Introduction

Developments in modern MR systems are allowing for more widely accessible systems that blur the lines of the typical “4 zone” MR room approach. This simplification can reduce costs associated with the set up of systems but comes at the expense of placing these sensitive systems nearer to objects which cause field distortions, potentially introducing challenges for applications which require high field stability. Of concern are the sources of field disturbance whose distortions are dynamic and cannot simply be resolved with shimming, such as an elevator, nearby car park, or the movement of a metal patient gurney. Studies to date on the magnetic fields generated by this class of objects focus more on applications for localization based on these distortions and their analysis is based on data collected using magnetometers with low precision¹. In this paper, the field distortions due to typical elevators were investigated to gain insight into the potential effects on main magnetic fields of moving metal objects near an MR scanner.

Methods

Field information was collected using a 3-axis fluxgate probe with calibration range 0-100 µT (Metrolab THM1186). The sampling rate of the probe was set to 100 points per second, and a 50-point rolling average was performed to reduce the noise in the measurements, also providing a standard deviation. Two elevators (Elevator A and Elevator B) were used in this study. A schematic of the probe locations measured is shown in the experimental setup Figure 1. A time series was acquired while the elevator was taken to each floor in order, producing a record of the field changes relative to the initiation of data collection (initial condition was door open while on the same floor as the probe). This process was repeated for all 6 positions on all the accessible floors for both elevators. The analysis of magnetic field time series was conducted in Python, with the maximum field change determined at each of the sampling locations. The maximum field change as a function of distance was fitted to a 1/r­³ function to match a gross approximation of the elevators as magnetic dipoles².

Results

Figure 2 shows an annotated sample time series, highlighting the change of floors as the elevator cycles, as well as the confidence intervals due to the rolling average taken. The 1/r³ fit is shown in Figure 3 for the six positions on a particular floor for elevator A as an example. In Figure 4, all the data for both elevators, A and B, on all floors are shown with a fit, and in Figure 5 an order of magnitude comparison is shown for general distances from the elevator, with elevator B generally having lower field values at similar distances.

Discussion

The expected fit showing the 1/r³ behaviour was verified, suggesting that in terms of modelling and predicting the effects that a system could be exposed to, a magnetic dipole approximation is appropriate. The limitations of this are evidently displayed in Figure 4 where the spread of the 50 point average leads to large error bars, particularly near the elevator door in B. Thus, it is recommended that for any modelling, the nearest predictions using a dipole approximation occur past 5m from the elevator door. In general, the effect on field was in the order of 1000 nT at ~5 m, 100 nT at ~10 m, and 10 nT at ~20 m.

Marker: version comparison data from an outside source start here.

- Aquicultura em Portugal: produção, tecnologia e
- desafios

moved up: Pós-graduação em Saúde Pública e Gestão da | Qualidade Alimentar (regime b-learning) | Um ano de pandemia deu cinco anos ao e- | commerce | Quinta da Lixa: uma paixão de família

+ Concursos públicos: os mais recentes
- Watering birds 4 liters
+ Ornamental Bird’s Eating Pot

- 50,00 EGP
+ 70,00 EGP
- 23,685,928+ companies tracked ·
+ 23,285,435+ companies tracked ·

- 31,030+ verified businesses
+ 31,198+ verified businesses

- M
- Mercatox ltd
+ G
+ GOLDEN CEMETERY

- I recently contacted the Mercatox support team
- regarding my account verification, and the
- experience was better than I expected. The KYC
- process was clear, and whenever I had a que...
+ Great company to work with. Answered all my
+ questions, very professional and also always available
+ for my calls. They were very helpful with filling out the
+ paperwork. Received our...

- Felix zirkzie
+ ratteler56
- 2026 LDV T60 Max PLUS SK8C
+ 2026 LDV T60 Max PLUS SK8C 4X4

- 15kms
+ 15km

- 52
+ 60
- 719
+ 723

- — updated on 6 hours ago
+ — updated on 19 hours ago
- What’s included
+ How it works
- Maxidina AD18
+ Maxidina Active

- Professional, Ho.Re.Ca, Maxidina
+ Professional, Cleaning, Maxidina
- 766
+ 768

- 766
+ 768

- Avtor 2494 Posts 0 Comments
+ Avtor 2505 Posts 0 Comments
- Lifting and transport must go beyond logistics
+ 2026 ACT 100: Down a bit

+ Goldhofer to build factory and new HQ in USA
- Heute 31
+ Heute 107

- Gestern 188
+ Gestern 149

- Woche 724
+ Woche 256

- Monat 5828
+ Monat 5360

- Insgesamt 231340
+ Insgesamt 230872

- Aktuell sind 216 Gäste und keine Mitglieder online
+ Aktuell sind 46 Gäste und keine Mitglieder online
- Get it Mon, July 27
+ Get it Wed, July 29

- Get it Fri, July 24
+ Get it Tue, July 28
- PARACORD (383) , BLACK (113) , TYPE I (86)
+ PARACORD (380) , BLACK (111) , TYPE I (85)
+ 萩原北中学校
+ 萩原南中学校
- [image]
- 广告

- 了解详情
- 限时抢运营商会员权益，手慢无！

From this, it is unlikely that an elevator will significantly distort the static field of an MR system if located more that 10 m away. Typically, it is only the field oriented in the axis of the magnet that will affect imaging, and the current through the superconducting coils will flow to compensate for a changing magnetic flux. These factors represent a reduction in the effect of the distorting field of about an order of magnitude, with further work to be done quantifying these relationships.
The elevators studied in this experiment both used a counterweight system. To expand the work, other elevator types such as freight and hydraulic systems could be tested. As well, other elements which can contribute to magnetic distortions exist in medical environments, and another step is to expand these measurements to other common sources of distortion in order to present a full picture of how the main magnetic field is affected. Modern approaches to field stability normally attempt to measure and compensate for or prevent distortion, such as using passive superconducting coils and passive steel room shielding. Developing guidelines for MR placement that account for some of these other factors could help to simplify the siting of an MR system.

Conclusion

In this work, we have conducted a study quantifying the effect that a typical elevator has on magnetic field in the vicinity. Through this study, these effects can be better quantified when determining the location of an MR system, particularly in relation to the moving elements in a building.

Acknowledgements

The authors would like to acknowledge support form NSERC and the Ontario Research Fund.